What is a Structured Annuity?
A structured annuity can be beneficial for seniors who need additional income to fund their retirements when accidents or injuries resulting in the inability to work occur. Insurance settlements are typically lump-sum payouts given to the claimant, while structured annuity settlements (also known as structured settlements) may be seen as an the release of benefits over an extended duration, which the retiree can use to address any financial concerns in the meantime.
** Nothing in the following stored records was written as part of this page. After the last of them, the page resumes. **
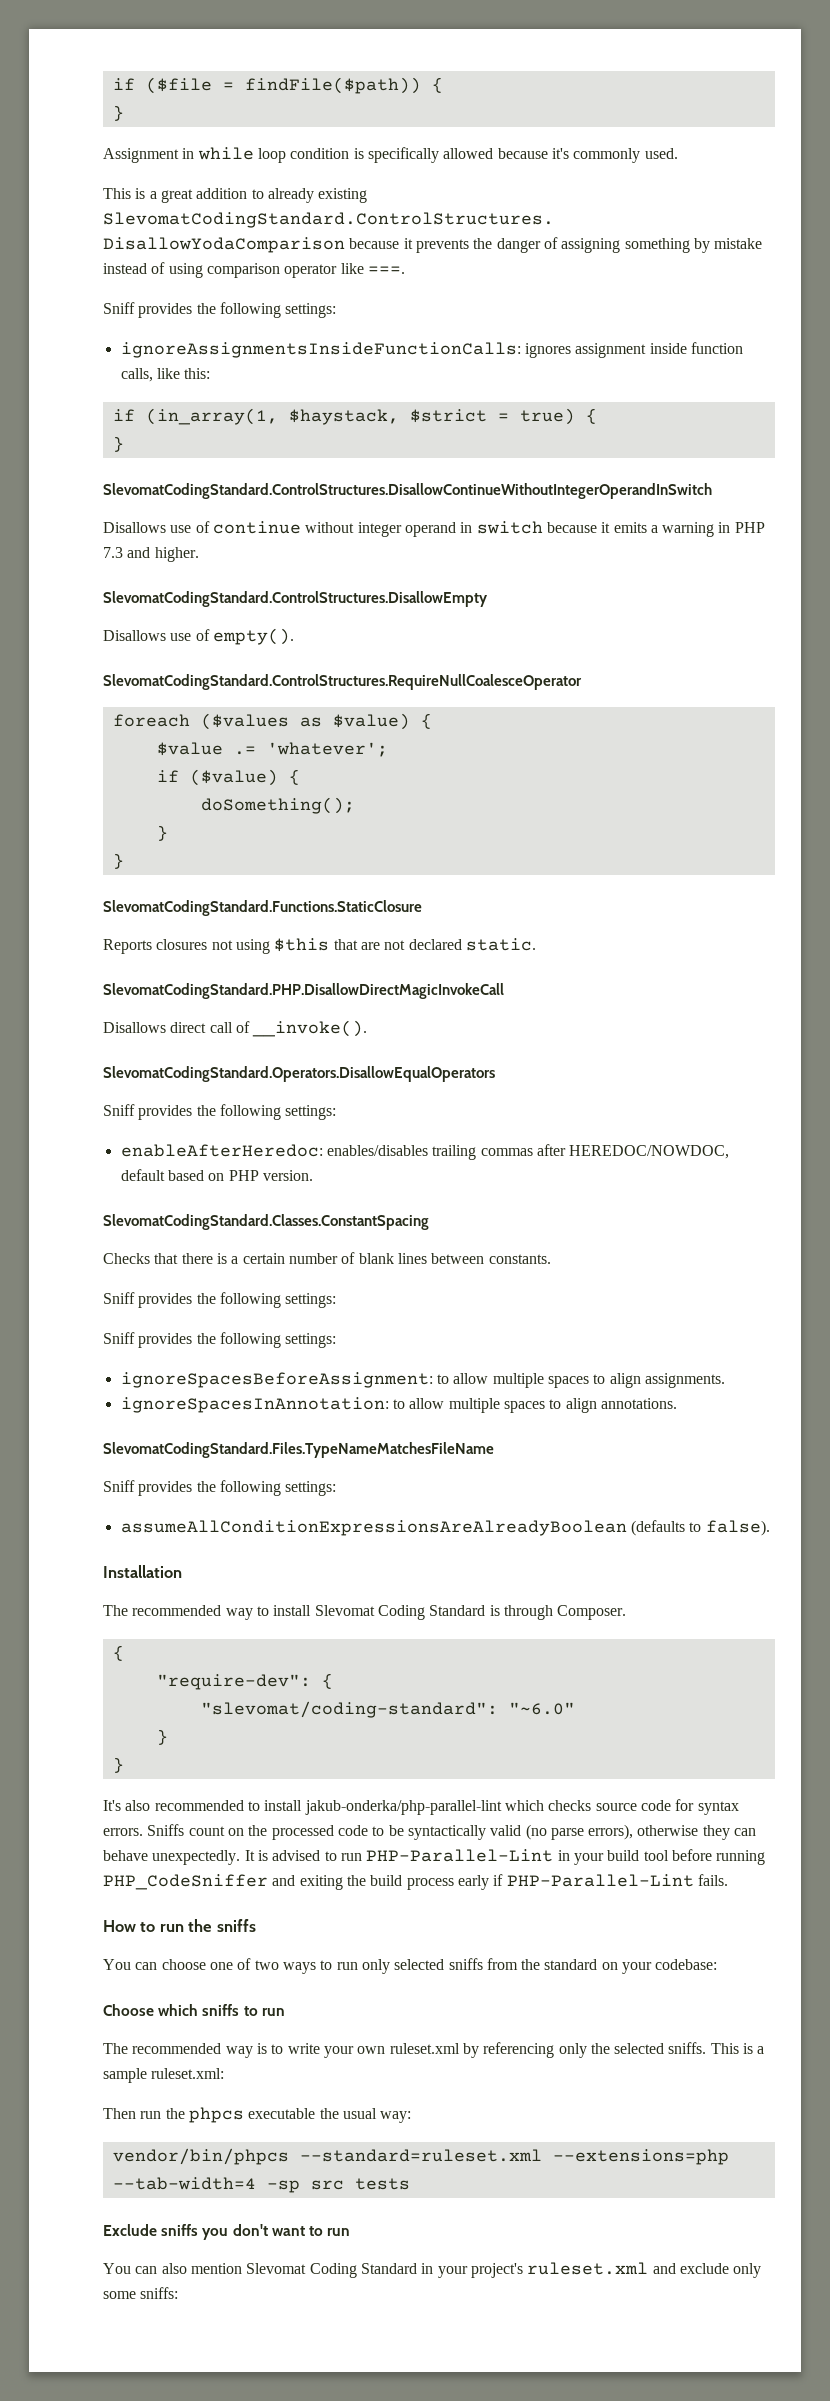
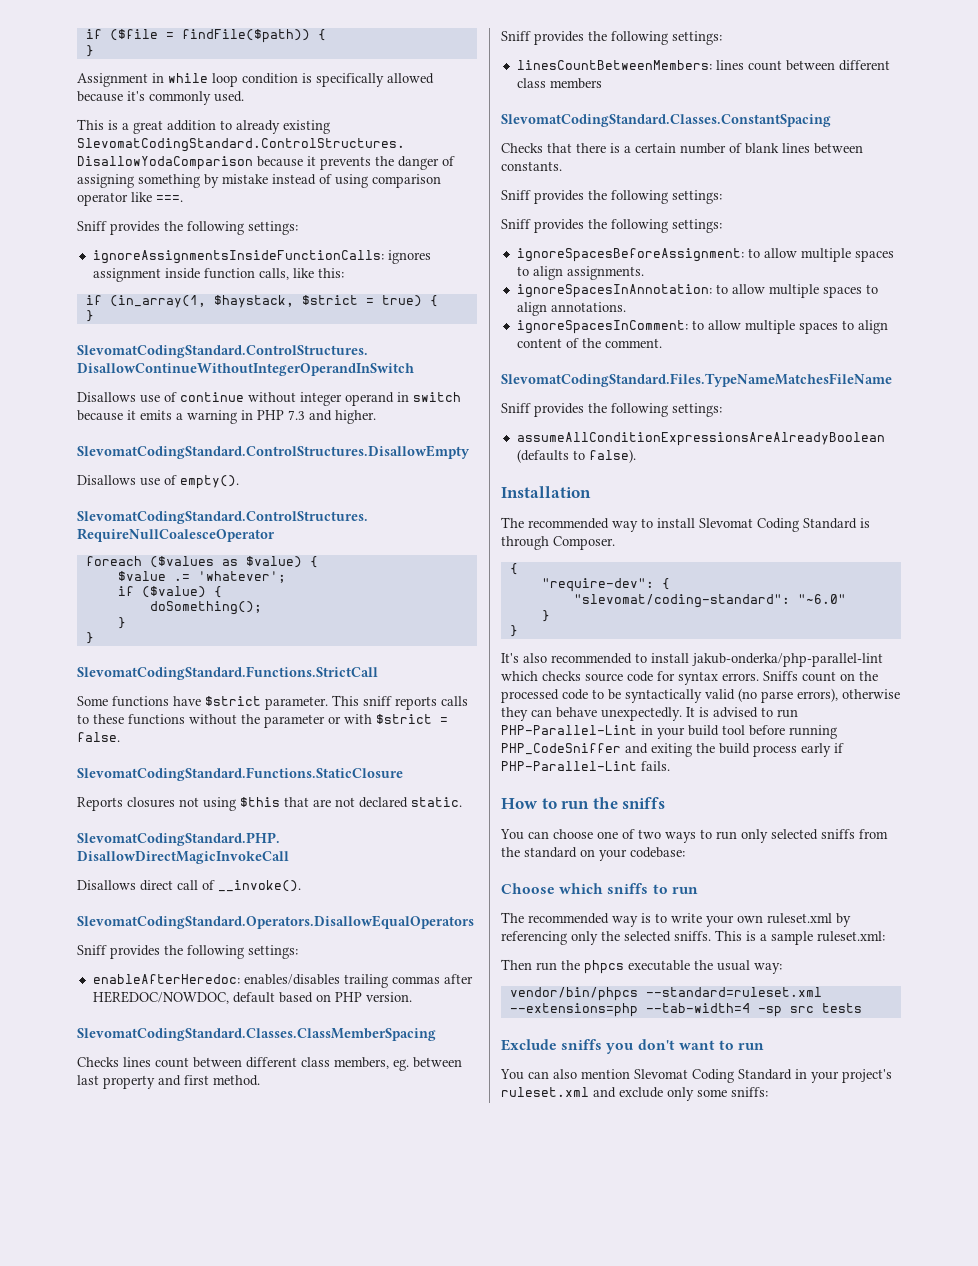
(124, 861) none -> [77,666,378,680] [77,695,468,710] [77,714,448,728] [77,732,120,742] // SlevomatCodingStandard.Functions.StrictCall // Some functions have $strict parameter. This sniff reports calls to these functions without the parameter or with $strict = false.
(313, 1175) none -> [77,1028,436,1041] [77,1057,462,1071] [77,1075,260,1089] [501,31,722,45] [516,60,890,71] [516,78,602,89] // SlevomatCodingStandard.Classes.ClassMemberSpacing // Checks lines count between different class members, eg. between last property and first method. // Sniff provides the following settings: // linesCountBetweenMembers: lines count between different class members
(677, 1403) none -> [516,320,888,334] [516,338,662,348] // ignoreSpacesInComment: to allow multiple spaces to align content of the comment.

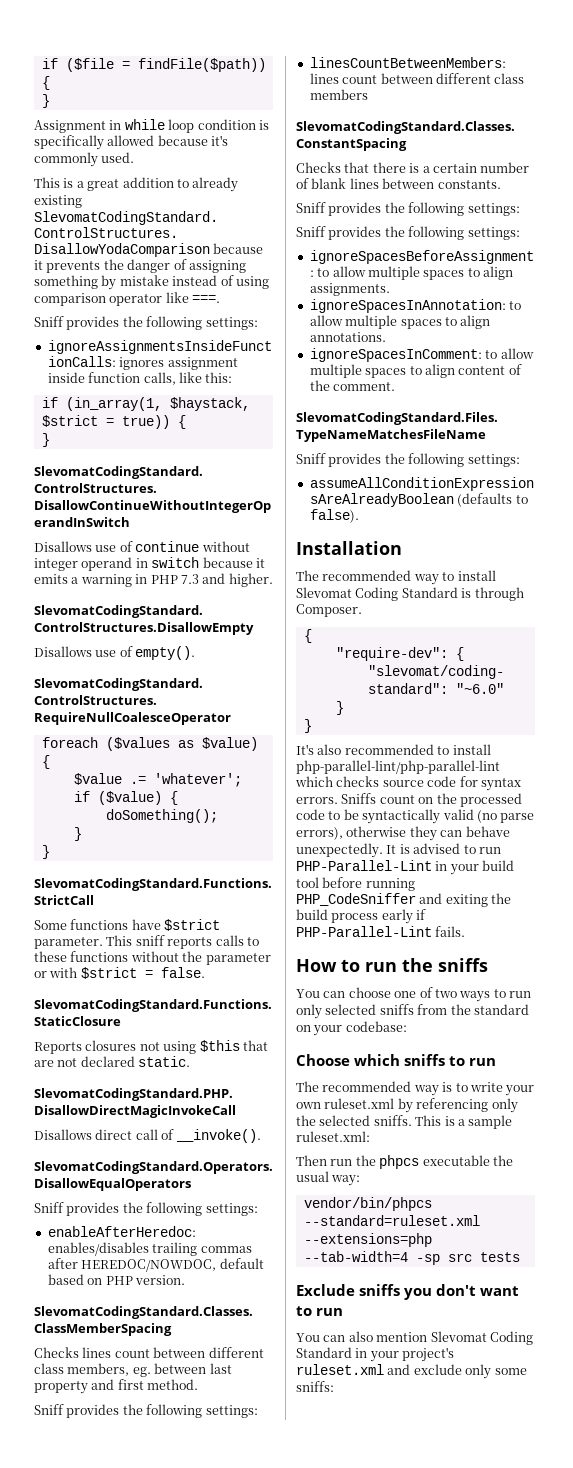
[381,295,422,307] true) -> [121,415,170,429] true))
[692,653,883,667] jakub-onderka/php-parallel-lint -> [296,760,500,774] php-parallel-lint/php-parallel-lint

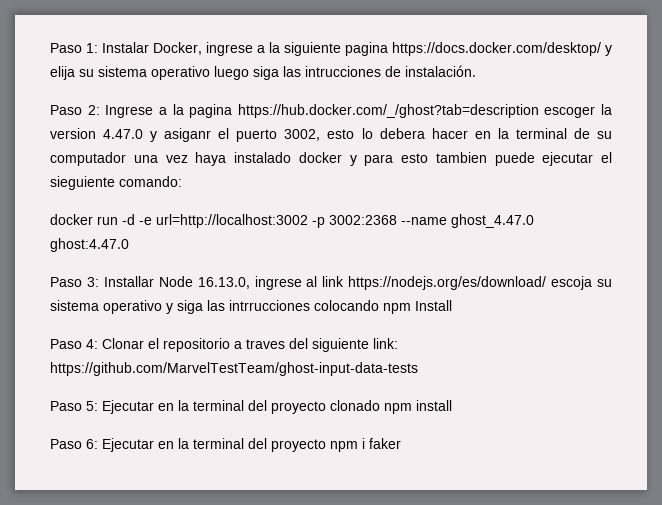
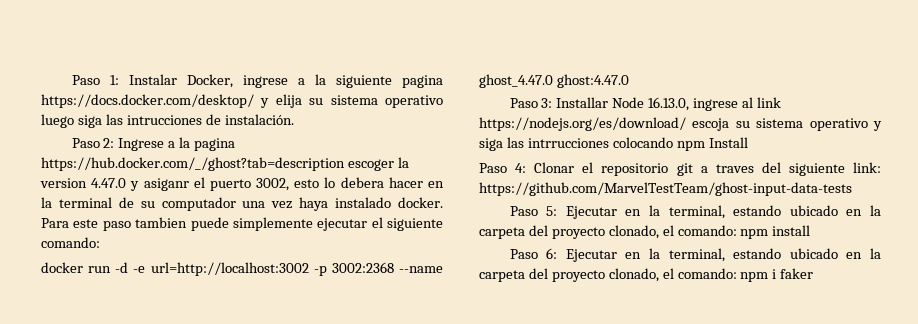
[298,152,428,166] docker y para esto -> [398,197,444,208] [41,218,131,231] docker. Para este paso
(535, 159) none -> [232,217,313,231] simplemente
[50,176,115,190] sieguiente -> [387,218,443,231] siguiente
(230, 345) none -> [676,163,693,176] git
[193,400,380,414] terminal del proyecto clonado -> [668,205,881,219] [479,225,737,239] terminal, estando ubicado en la carpeta del proyecto clonado, el comando:
[193,438,326,452] terminal del proyecto -> [668,248,881,262] [479,268,737,282] terminal, estando ubicado en la carpeta del proyecto clonado, el comando:

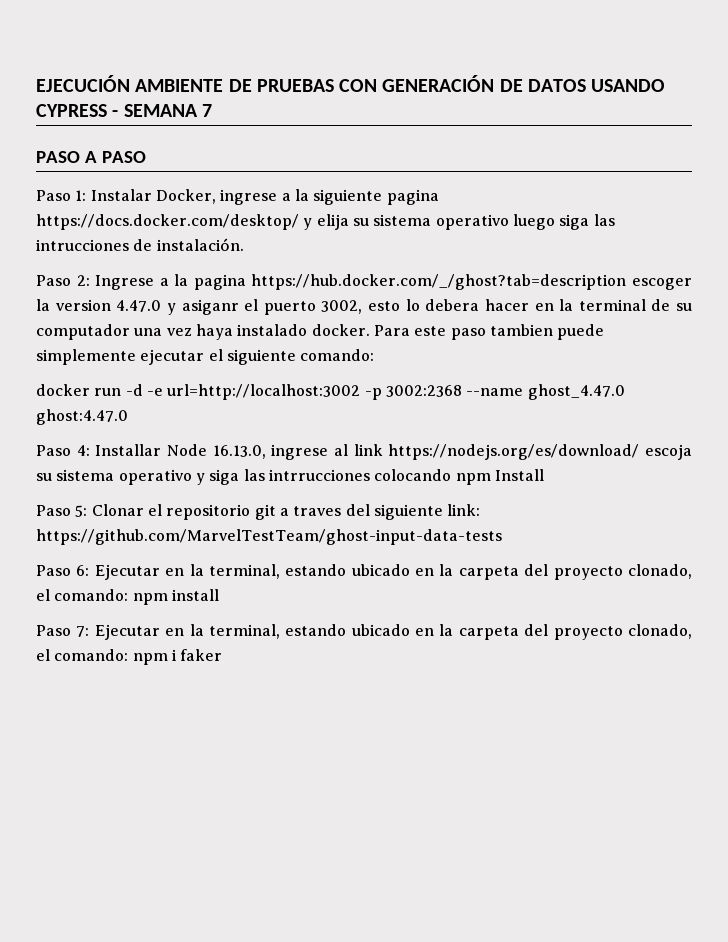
(71, 80) none -> [36,75,666,92] [36,104,212,117] [36,151,146,163] EJECUCIÓN AMBIENTE DE PRUEBAS CON GENERACIÓN DE DATOS USANDO CYPRESS - SEMANA 7 // PASO A PASO //
[541,98,553,108] 3: -> [76,445,90,456] 4:
[515,163,527,173] 4: -> [75,505,88,517] 5:
[546,206,558,216] 5: -> [76,565,90,576] 6:
[546,248,558,259] 6: -> [76,626,90,637] 7:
The structured annuity periodically gives the recipient payouts in fixed amounts, which the senior can also use in cases that he or she loses sources of income, such as part-time work, until the time he or she is able to work again. The form of compensation of the structured annuity can be advantageous to seniors who are victims of accidents. The value of the annuity depends on the injury the claimant receives, the duration it takes until full recovery, the victim’s immobility, his or her status, and other factors.
Compared to a one-time settlement, where the accident victim has to tweak his or her budget for medical expenses to the compensation the settlement pays out, the structured annuity assures the victim of periodic income until recovery. The one-time settlement may be difficult to budget when the victim takes a long time to fully recover, as domestic and medical expenses, for example, can deplete the payout. The structured annuity’s terms of compensation can enable the claimant to better assign money for medical expenses, home expenses, and other concerns, which decreases the impact of the accident on his or her daily life. The flexibility the claimant gets from the structured settlement’s payout makes the annuity a popular type of settlement.